== RECORDS FOR THE EXERCISE ==

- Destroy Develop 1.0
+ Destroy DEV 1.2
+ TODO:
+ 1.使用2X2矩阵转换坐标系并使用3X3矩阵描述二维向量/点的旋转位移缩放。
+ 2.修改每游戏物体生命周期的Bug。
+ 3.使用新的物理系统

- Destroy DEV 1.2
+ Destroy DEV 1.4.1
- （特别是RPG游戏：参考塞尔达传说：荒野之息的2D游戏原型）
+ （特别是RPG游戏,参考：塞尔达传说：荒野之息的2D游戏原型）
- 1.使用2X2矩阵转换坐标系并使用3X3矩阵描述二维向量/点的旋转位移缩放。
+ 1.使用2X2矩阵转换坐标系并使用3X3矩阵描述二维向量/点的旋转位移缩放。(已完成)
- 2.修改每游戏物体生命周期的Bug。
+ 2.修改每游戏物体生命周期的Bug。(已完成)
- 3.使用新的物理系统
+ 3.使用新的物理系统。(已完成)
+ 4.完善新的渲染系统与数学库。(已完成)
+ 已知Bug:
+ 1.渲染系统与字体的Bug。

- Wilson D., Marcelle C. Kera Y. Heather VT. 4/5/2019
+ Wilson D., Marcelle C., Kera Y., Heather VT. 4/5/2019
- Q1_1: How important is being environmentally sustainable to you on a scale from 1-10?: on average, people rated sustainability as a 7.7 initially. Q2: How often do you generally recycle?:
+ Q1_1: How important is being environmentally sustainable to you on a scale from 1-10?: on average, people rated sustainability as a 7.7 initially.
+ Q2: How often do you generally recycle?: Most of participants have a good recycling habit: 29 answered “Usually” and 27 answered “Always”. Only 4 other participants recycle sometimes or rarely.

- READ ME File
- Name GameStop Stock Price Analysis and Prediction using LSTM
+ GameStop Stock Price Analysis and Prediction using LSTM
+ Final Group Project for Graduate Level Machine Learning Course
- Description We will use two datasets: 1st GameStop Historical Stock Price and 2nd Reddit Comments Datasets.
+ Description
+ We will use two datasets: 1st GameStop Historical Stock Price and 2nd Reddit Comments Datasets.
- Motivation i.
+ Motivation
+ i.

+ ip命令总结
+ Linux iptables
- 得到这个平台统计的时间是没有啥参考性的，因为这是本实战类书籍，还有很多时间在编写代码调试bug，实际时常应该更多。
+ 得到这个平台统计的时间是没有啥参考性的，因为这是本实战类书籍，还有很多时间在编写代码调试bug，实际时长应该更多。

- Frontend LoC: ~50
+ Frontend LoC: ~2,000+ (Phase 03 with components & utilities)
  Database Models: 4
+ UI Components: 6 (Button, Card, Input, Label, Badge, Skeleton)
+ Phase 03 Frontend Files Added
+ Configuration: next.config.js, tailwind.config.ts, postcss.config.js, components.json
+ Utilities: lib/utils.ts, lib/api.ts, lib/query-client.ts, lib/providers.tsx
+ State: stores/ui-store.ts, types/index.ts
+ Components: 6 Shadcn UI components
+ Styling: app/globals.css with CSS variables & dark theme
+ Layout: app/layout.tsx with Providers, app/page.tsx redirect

===

» **WHAT IS NEEDED**: In your answer, repeat each of the records exactly.

» **WRITTEN SOLUTION**:
- Destroy Develop 1.0
+ Destroy DEV 1.2
+ TODO:
+ 1.使用2X2矩阵转换坐标系并使用3X3矩阵描述二维向量/点的旋转位移缩放。
+ 2.修改每游戏物体生命周期的Bug。
+ 3.使用新的物理系统

- Destroy DEV 1.2
+ Destroy DEV 1.4.1
- （特别是RPG游戏：参考塞尔达传说：荒野之息的2D游戏原型）
+ （特别是RPG游戏,参考：塞尔达传说：荒野之息的2D游戏原型）
- 1.使用2X2矩阵转换坐标系并使用3X3矩阵描述二维向量/点的旋转位移缩放。
+ 1.使用2X2矩阵转换坐标系并使用3X3矩阵描述二维向量/点的旋转位移缩放。(已完成)
- 2.修改每游戏物体生命周期的Bug。
+ 2.修改每游戏物体生命周期的Bug。(已完成)
- 3.使用新的物理系统
+ 3.使用新的物理系统。(已完成)
+ 4.完善新的渲染系统与数学库。(已完成)
+ 已知Bug:
+ 1.渲染系统与字体的Bug。

- Wilson D., Marcelle C. Kera Y. Heather VT. 4/5/2019
+ Wilson D., Marcelle C., Kera Y., Heather VT. 4/5/2019
- Q1_1: How important is being environmentally sustainable to you on a scale from 1-10?: on average, people rated sustainability as a 7.7 initially. Q2: How often do you generally recycle?:
+ Q1_1: How important is being environmentally sustainable to you on a scale from 1-10?: on average, people rated sustainability as a 7.7 initially.
+ Q2: How often do you generally recycle?: Most of participants have a good recycling habit: 29 answered “Usually” and 27 answered “Always”. Only 4 other participants recycle sometimes or rarely.

- READ ME File
- Name GameStop Stock Price Analysis and Prediction using LSTM
+ GameStop Stock Price Analysis and Prediction using LSTM
+ Final Group Project for Graduate Level Machine Learning Course
- Description We will use two datasets: 1st GameStop Historical Stock Price and 2nd Reddit Comments Datasets.
+ Description
+ We will use two datasets: 1st GameStop Historical Stock Price and 2nd Reddit Comments Datasets.
- Motivation i.
+ Motivation
+ i.

+ ip命令总结
+ Linux iptables
- 得到这个平台统计的时间是没有啥参考性的，因为这是本实战类书籍，还有很多时间在编写代码调试bug，实际时常应该更多。
+ 得到这个平台统计的时间是没有啥参考性的，因为这是本实战类书籍，还有很多时间在编写代码调试bug，实际时长应该更多。

- Frontend LoC: ~50
+ Frontend LoC: ~2,000+ (Phase 03 with components & utilities)
  Database Models: 4
+ UI Components: 6 (Button, Card, Input, Label, Badge, Skeleton)
+ Phase 03 Frontend Files Added
+ Configuration: next.config.js, tailwind.config.ts, postcss.config.js, components.json
+ Utilities: lib/utils.ts, lib/api.ts, lib/query-client.ts, lib/providers.tsx
+ State: stores/ui-store.ts, types/index.ts
+ Components: 6 Shadcn UI components
+ Styling: app/globals.css with CSS variables & dark theme
+ Layout: app/layout.tsx with Providers, app/page.tsx redirect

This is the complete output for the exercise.